[[ ENTRIES SUPPLIED open ]]

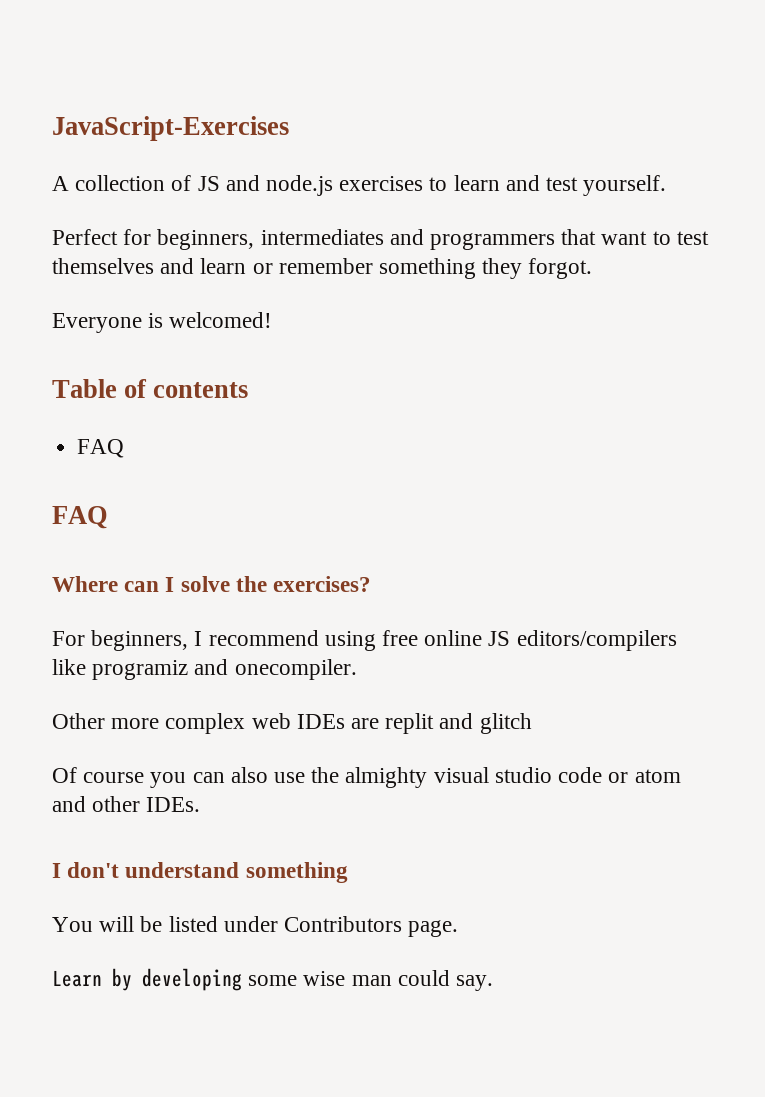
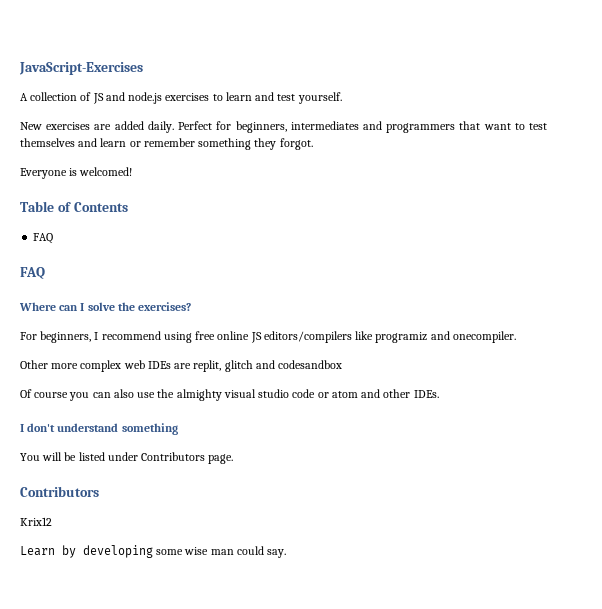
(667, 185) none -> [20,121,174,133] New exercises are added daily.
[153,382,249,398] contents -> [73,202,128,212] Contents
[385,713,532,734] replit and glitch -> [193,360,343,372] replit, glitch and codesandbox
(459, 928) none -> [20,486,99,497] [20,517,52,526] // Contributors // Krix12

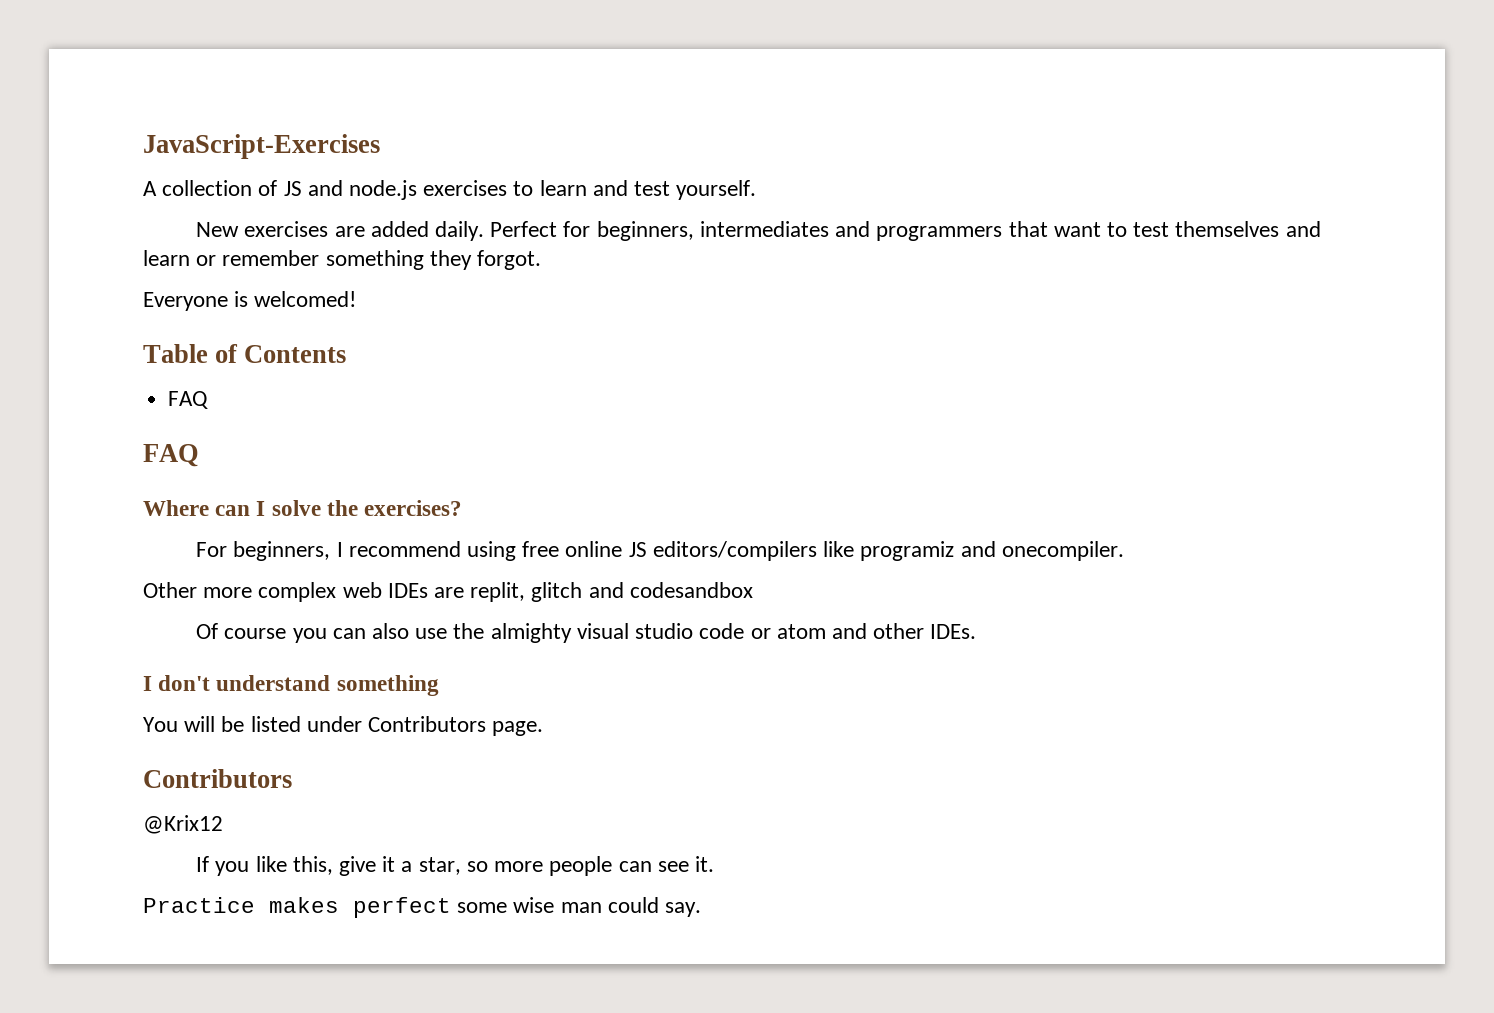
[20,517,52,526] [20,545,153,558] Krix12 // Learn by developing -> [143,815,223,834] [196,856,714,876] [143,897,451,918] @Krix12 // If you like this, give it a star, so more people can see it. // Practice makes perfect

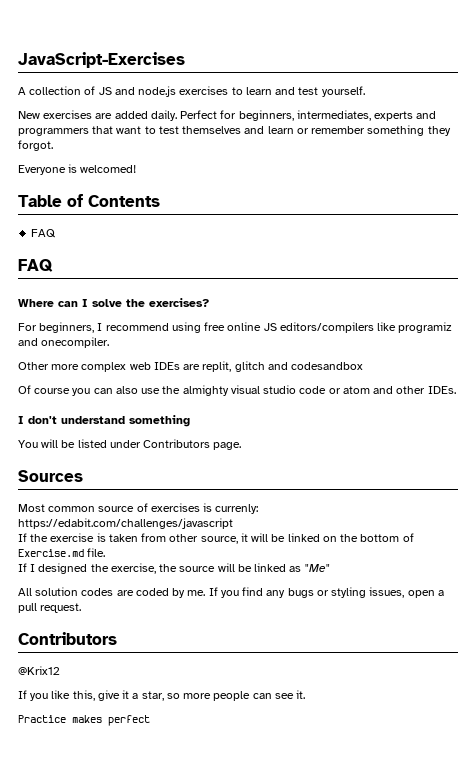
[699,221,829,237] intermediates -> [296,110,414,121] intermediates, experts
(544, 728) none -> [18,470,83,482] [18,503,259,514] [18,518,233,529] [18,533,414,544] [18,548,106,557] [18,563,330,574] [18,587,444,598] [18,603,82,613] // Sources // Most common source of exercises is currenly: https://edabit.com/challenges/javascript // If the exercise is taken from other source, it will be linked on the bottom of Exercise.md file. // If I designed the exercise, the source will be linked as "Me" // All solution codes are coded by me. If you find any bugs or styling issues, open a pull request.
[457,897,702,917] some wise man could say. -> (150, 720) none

[[ ENTRIES SUPPLIED closed ]]
[[ ENTRIES SUPPLIED open ]]

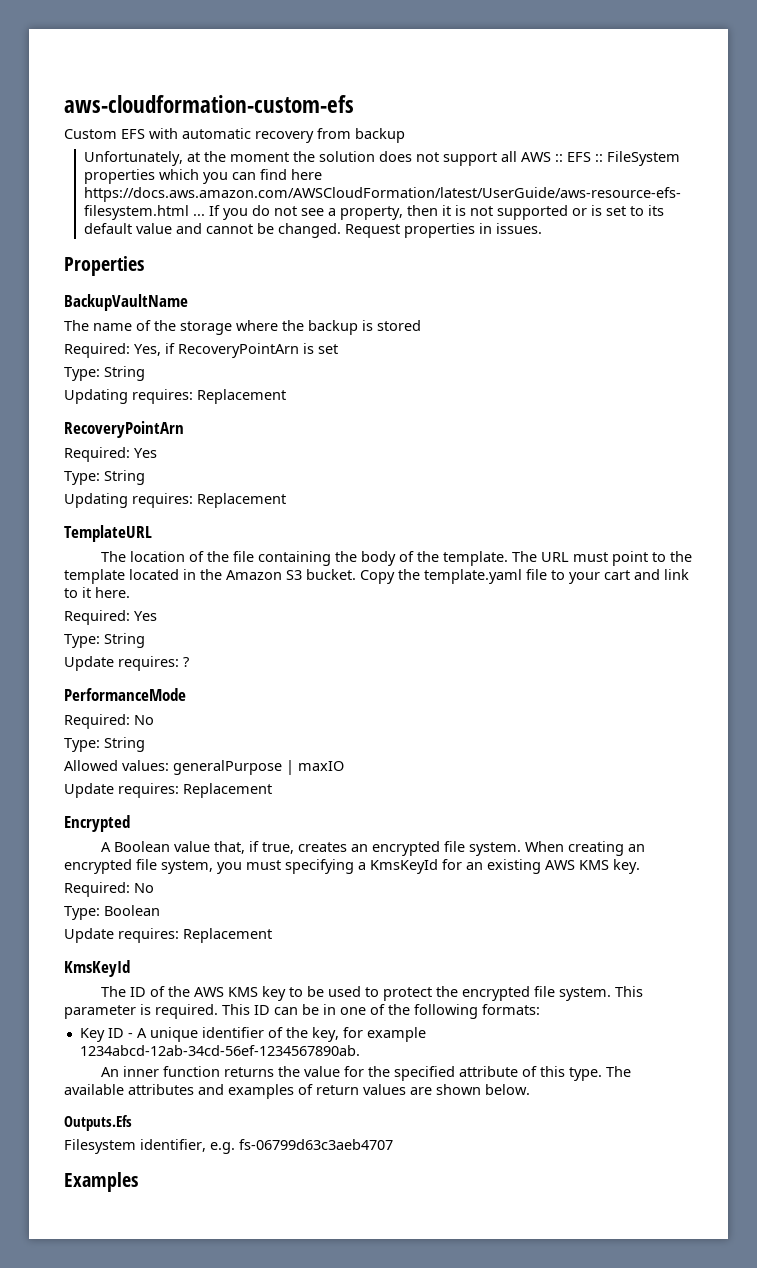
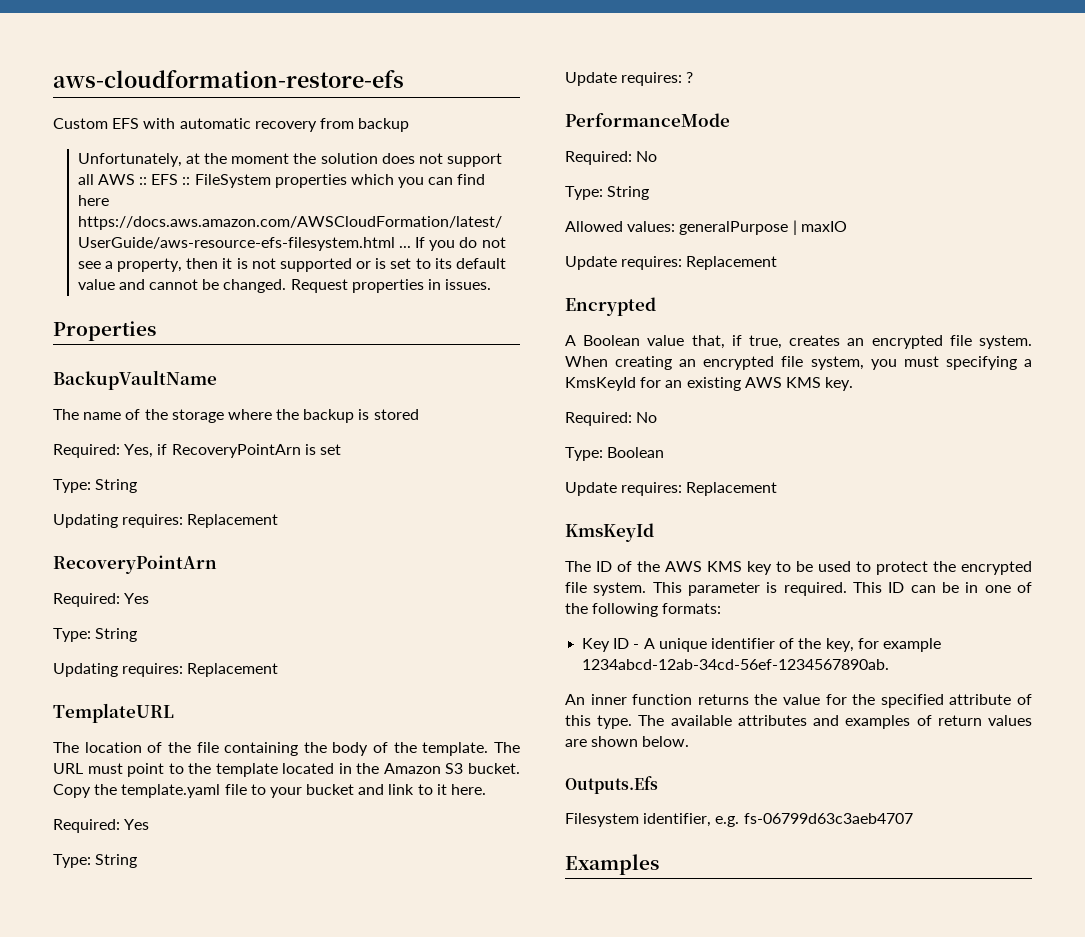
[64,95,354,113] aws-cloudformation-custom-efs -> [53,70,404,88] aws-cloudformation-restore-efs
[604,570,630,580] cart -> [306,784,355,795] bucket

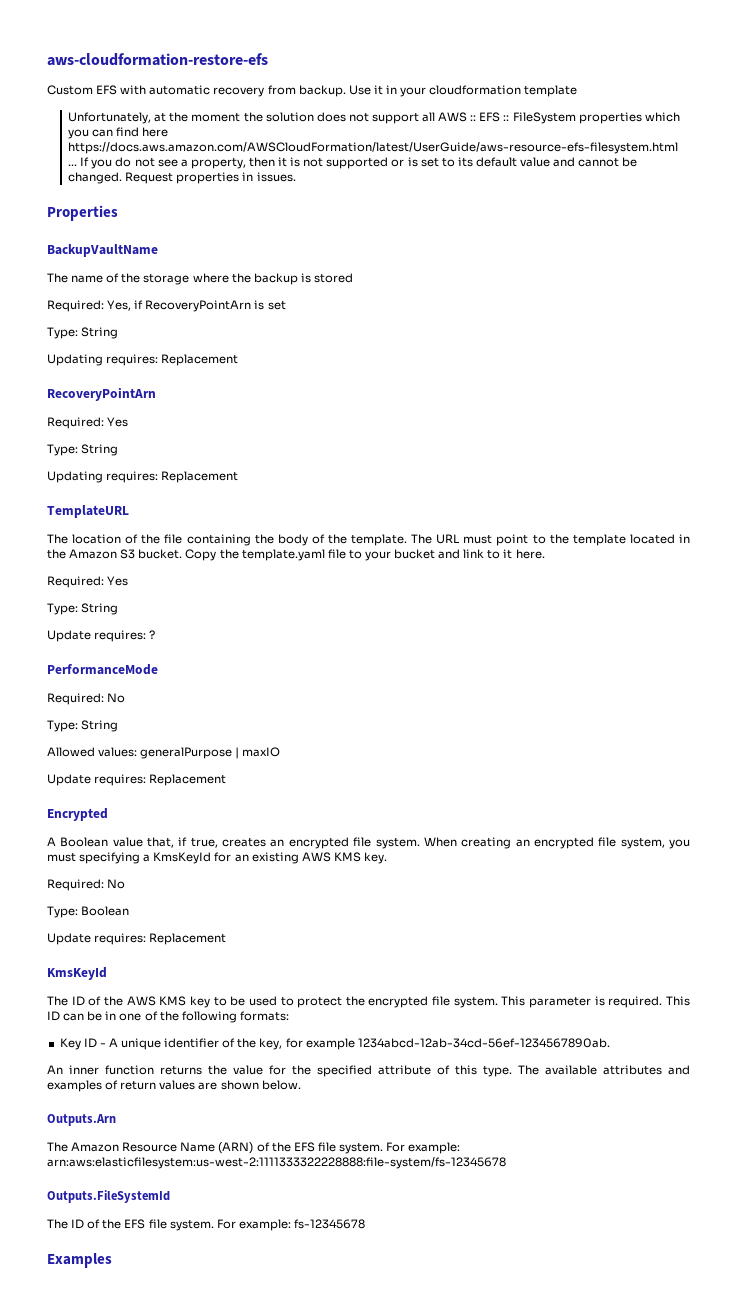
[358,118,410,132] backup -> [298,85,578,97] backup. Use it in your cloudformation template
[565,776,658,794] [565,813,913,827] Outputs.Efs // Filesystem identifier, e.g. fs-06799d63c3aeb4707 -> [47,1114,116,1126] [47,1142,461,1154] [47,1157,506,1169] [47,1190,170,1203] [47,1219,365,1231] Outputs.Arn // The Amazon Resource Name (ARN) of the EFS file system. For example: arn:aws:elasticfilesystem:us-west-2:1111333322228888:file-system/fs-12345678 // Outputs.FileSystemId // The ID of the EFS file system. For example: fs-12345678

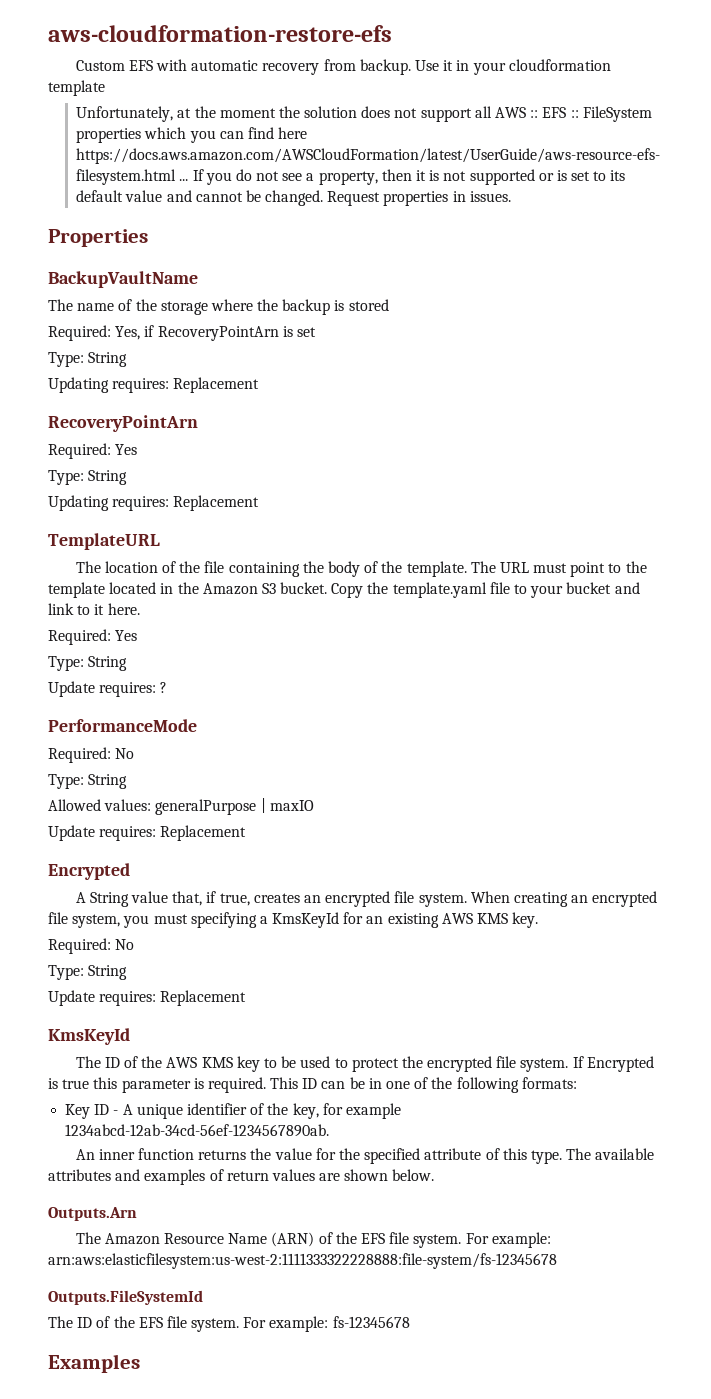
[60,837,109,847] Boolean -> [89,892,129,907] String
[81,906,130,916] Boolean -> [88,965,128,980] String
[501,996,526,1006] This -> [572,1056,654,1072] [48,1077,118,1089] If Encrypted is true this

[[ ENTRIES SUPPLIED closed ]]

HOW TO COMPLETE THIS TASK:
Above are the records; please give again, exactly and in full, only the lines that run from the line with "[64,95,354,113] aws-cloudformation-custom-efs ->" through the line with "[358,118,410,132] backup ->", with no pictures.

EXPECTED OUTPUT:
[64,95,354,113] aws-cloudformation-custom-efs -> [53,70,404,88] aws-cloudformation-restore-efs
[604,570,630,580] cart -> [306,784,355,795] bucket

[358,118,410,132] backup -> [298,85,578,97] backup. Use it in your cloudformation template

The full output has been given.